Exercise aim: Below are the records; give again exactly the lines from the one containing "line-height: 1.34;" through the one containing "linear-gradient(to right, #cbe2e4", leaving out pictures.
Provided information Start Marker
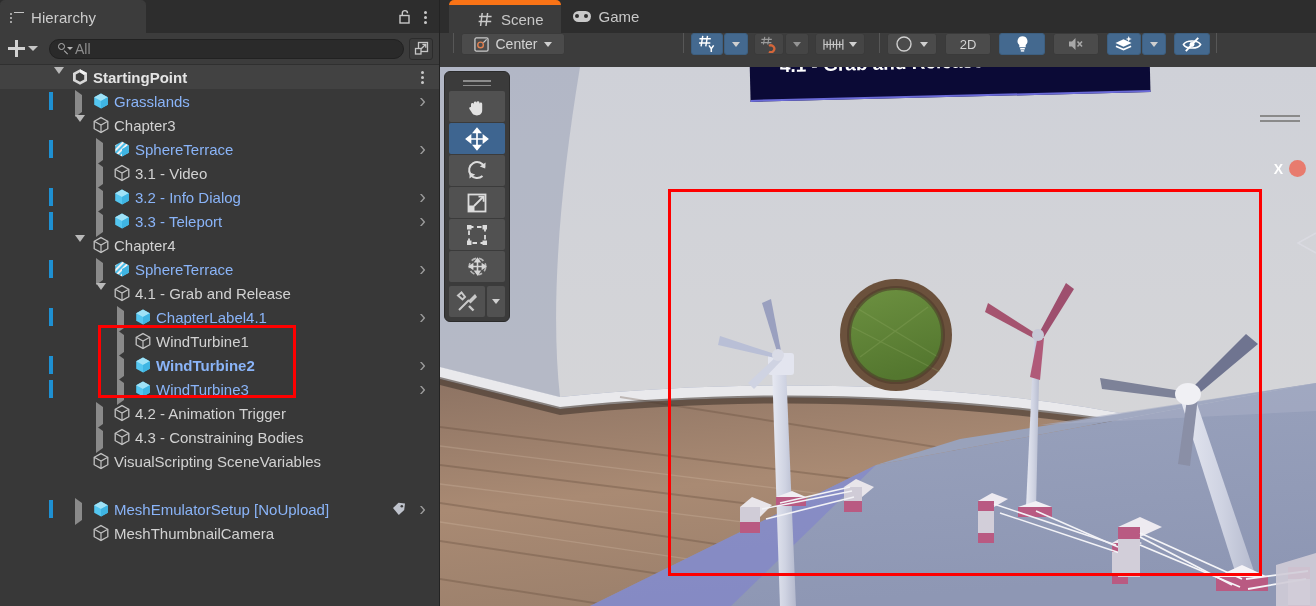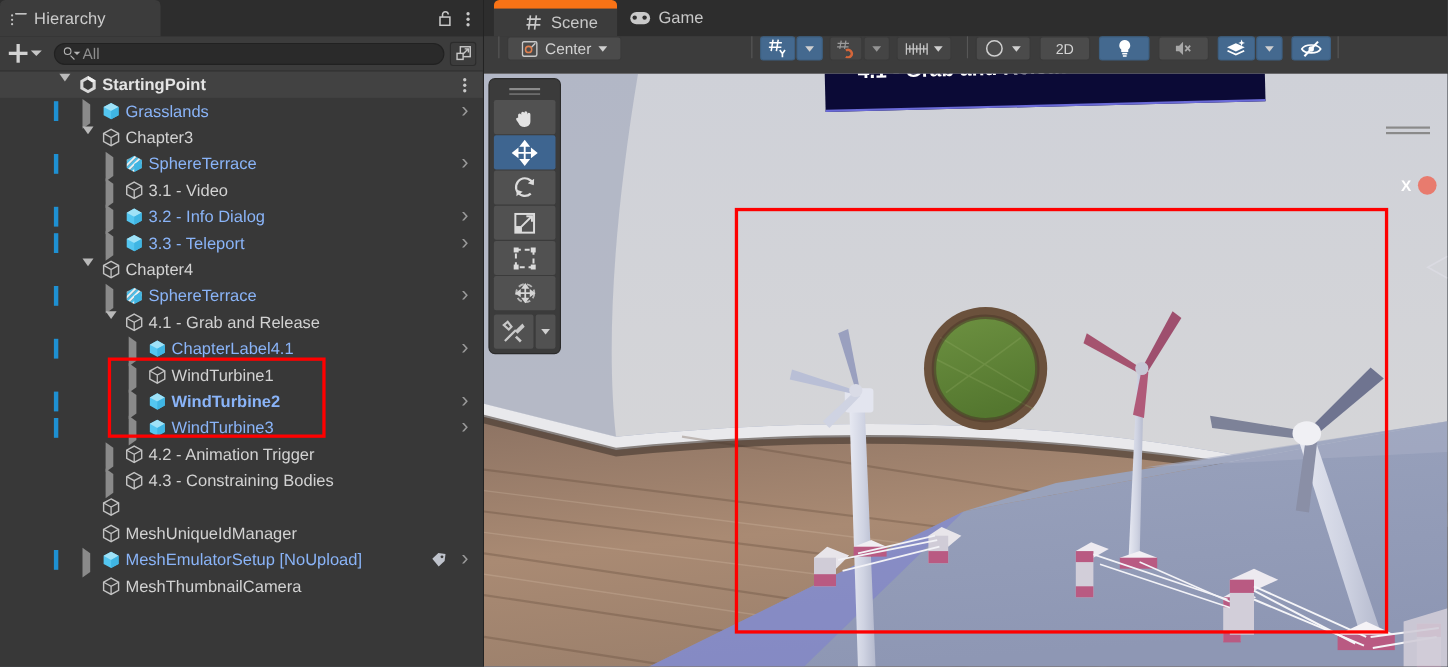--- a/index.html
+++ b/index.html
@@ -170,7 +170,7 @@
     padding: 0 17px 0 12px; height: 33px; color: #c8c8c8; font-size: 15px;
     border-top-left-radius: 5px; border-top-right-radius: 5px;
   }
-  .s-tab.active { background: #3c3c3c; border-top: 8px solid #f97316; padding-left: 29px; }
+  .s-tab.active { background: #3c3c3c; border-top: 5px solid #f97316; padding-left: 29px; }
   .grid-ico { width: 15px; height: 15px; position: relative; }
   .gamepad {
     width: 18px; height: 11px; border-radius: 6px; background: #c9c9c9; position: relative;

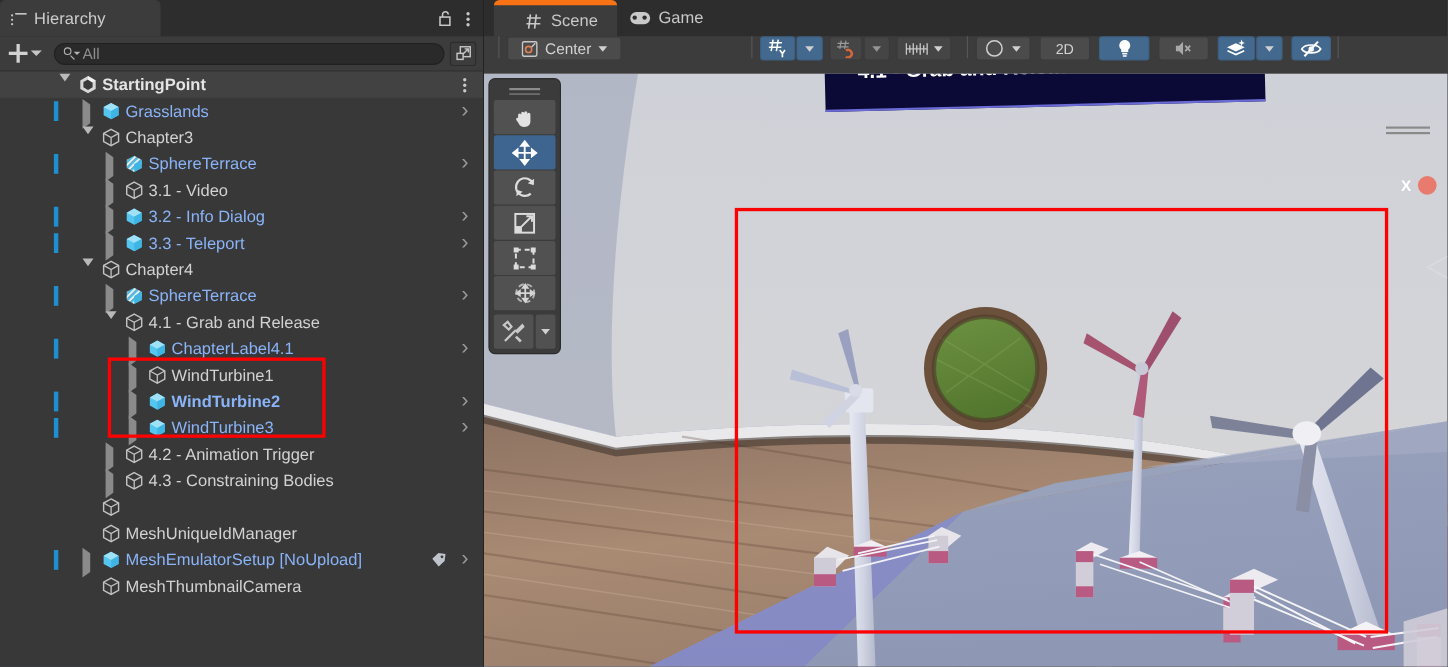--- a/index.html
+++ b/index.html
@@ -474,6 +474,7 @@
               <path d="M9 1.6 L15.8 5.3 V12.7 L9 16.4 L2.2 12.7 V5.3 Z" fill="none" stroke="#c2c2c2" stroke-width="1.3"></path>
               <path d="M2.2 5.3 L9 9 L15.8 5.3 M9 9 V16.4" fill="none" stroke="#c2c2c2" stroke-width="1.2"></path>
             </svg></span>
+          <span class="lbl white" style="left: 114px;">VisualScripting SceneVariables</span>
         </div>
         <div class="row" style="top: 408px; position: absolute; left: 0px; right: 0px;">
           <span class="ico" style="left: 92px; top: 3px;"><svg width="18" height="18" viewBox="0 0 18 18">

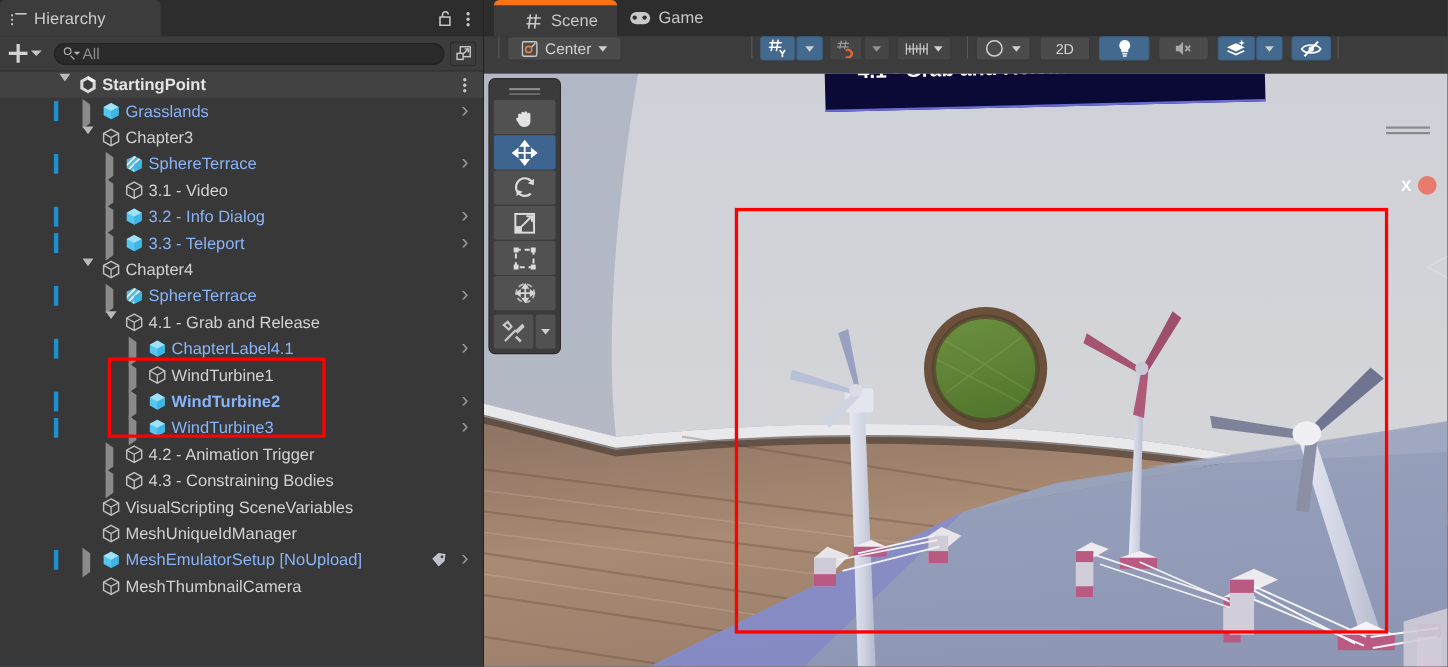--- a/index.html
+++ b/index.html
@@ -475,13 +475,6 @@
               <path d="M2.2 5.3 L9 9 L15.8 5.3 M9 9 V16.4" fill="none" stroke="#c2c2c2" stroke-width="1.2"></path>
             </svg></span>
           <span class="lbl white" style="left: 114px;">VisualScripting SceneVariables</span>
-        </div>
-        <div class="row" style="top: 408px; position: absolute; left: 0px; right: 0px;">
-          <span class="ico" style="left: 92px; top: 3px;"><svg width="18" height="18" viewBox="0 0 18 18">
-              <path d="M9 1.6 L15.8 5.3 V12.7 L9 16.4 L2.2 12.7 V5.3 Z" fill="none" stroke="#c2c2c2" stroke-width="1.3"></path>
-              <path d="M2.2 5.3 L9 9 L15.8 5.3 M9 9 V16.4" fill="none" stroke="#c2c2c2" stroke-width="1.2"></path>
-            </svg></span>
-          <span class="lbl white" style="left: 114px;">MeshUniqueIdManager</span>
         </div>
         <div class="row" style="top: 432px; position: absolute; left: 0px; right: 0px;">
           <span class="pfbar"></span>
Provided information End Marker
Provided information Start Marker
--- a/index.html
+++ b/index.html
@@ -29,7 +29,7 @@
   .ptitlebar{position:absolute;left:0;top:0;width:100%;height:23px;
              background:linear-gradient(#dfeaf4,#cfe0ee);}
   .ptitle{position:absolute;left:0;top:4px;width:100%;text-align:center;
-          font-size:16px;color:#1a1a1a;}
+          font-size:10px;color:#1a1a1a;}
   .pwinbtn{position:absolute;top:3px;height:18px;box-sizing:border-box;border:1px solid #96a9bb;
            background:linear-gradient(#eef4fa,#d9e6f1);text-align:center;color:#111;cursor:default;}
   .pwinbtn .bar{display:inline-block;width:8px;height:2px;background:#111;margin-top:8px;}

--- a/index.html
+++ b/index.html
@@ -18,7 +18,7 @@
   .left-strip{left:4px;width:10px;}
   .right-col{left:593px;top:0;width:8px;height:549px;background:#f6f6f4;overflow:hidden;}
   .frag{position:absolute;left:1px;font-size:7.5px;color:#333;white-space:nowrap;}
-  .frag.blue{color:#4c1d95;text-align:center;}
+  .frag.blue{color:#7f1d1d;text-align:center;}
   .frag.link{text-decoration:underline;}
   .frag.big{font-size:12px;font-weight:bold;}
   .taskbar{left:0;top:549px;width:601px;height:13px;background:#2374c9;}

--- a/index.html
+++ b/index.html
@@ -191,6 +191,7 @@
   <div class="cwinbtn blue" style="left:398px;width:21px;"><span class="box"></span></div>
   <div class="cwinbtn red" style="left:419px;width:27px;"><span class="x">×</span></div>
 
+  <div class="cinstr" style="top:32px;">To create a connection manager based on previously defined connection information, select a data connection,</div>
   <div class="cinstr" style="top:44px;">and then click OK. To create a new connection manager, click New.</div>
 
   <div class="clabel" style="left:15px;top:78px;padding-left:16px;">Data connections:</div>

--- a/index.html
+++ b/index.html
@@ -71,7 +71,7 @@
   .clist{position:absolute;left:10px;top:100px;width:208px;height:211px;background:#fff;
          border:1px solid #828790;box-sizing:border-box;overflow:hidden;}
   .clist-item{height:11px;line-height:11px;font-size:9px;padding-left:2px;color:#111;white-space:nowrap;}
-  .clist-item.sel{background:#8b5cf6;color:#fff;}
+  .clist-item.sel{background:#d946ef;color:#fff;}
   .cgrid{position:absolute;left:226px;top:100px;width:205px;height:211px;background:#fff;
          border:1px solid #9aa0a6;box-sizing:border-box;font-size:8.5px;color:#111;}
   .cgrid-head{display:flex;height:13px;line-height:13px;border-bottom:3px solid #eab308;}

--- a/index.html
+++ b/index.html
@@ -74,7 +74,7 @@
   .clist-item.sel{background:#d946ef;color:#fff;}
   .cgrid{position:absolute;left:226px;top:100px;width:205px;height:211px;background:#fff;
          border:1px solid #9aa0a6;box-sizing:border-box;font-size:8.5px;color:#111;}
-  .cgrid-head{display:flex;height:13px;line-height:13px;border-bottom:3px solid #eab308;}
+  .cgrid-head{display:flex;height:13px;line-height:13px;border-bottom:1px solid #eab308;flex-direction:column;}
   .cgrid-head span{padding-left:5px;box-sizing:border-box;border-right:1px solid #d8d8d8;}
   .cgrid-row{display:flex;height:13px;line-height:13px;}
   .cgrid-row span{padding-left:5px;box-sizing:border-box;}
Provided information End Marker
Provided information Start Marker
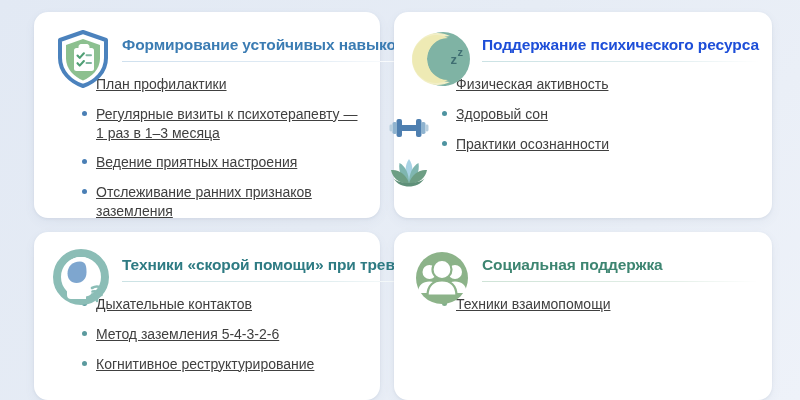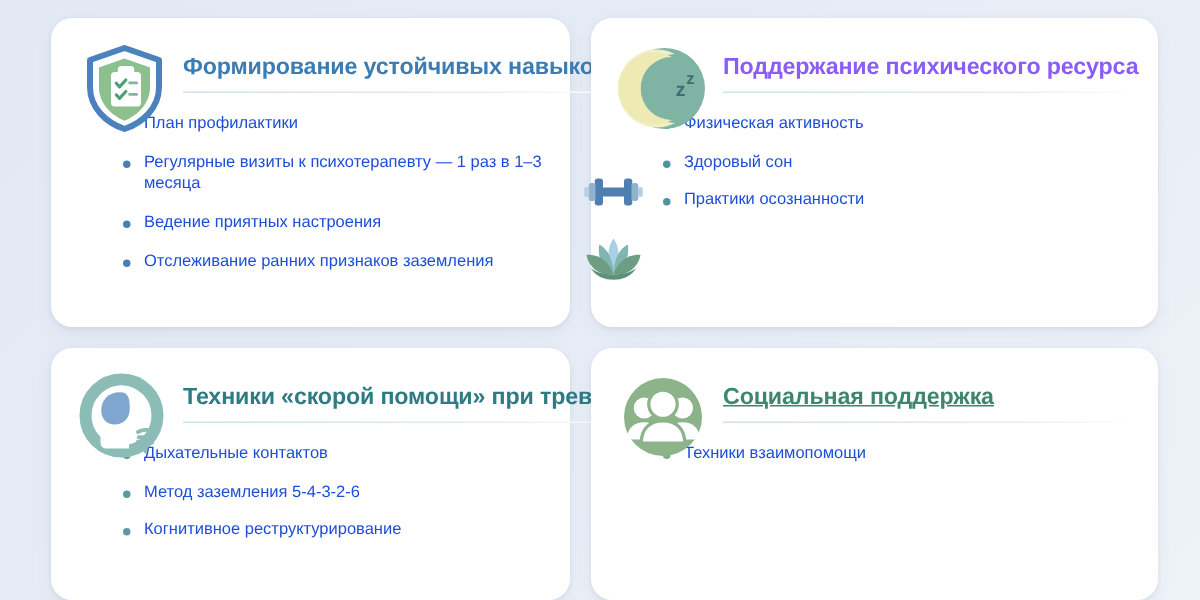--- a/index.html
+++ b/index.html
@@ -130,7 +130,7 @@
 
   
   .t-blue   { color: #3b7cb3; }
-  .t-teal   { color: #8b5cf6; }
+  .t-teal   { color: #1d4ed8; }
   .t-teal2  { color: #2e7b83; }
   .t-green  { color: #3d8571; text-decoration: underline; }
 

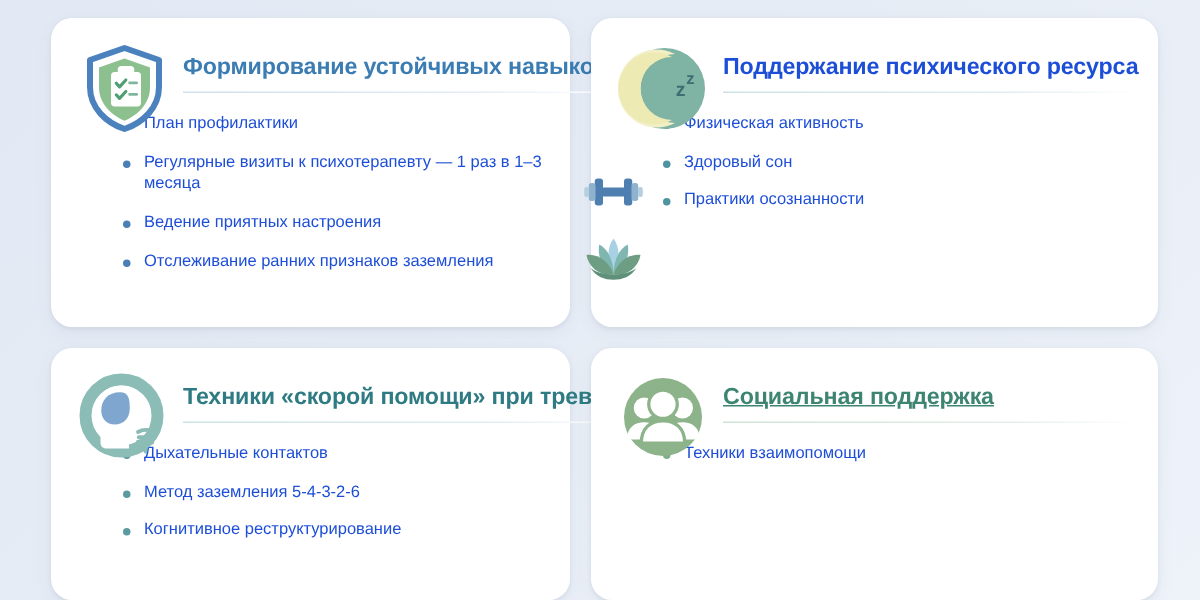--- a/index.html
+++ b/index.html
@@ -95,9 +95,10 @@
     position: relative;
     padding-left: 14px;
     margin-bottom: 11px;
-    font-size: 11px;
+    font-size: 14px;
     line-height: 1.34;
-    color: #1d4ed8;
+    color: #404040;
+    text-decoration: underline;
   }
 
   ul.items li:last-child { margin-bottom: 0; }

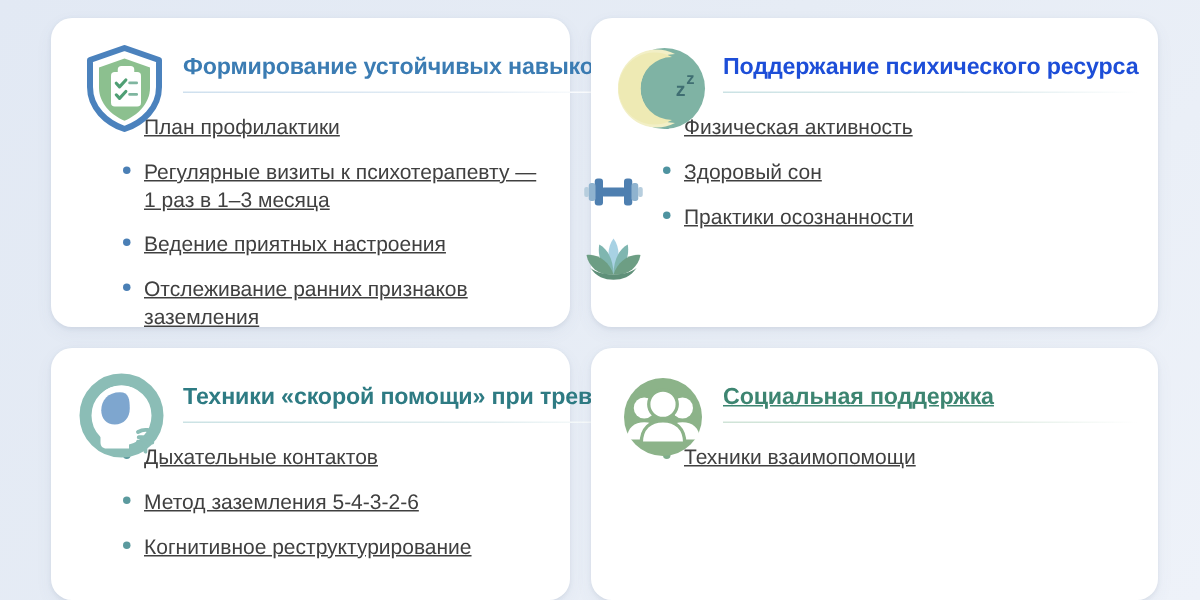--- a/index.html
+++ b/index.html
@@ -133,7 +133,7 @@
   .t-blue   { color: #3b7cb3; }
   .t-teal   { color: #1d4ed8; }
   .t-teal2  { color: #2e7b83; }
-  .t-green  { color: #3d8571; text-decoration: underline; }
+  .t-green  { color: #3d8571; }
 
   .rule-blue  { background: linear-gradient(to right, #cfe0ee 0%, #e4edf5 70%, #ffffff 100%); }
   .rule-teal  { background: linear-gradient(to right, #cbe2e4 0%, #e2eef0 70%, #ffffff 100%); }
Provided information End Marker
Solution for this exercise:
     line-height: 1.34;
-    color: #1d4ed8;
+    color: #404040;
+    text-decoration: underline;
   }
 
   ul.items li:last-child { margin-bottom: 0; }

--- a/index.html
+++ b/index.html
@@ -133,7 +133,7 @@
   .t-blue   { color: #3b7cb3; }
   .t-teal   { color: #1d4ed8; }
   .t-teal2  { color: #2e7b83; }
-  .t-green  { color: #3d8571; text-decoration: underline; }
+  .t-green  { color: #3d8571; }
 
   .rule-blue  { background: linear-gradient(to right, #cfe0ee 0%, #e4edf5 70%, #ffffff 100%); }
   .rule-teal  { background: linear-gradient(to right, #cbe2e4 0%, #e2eef0 70%, #ffffff 100%); }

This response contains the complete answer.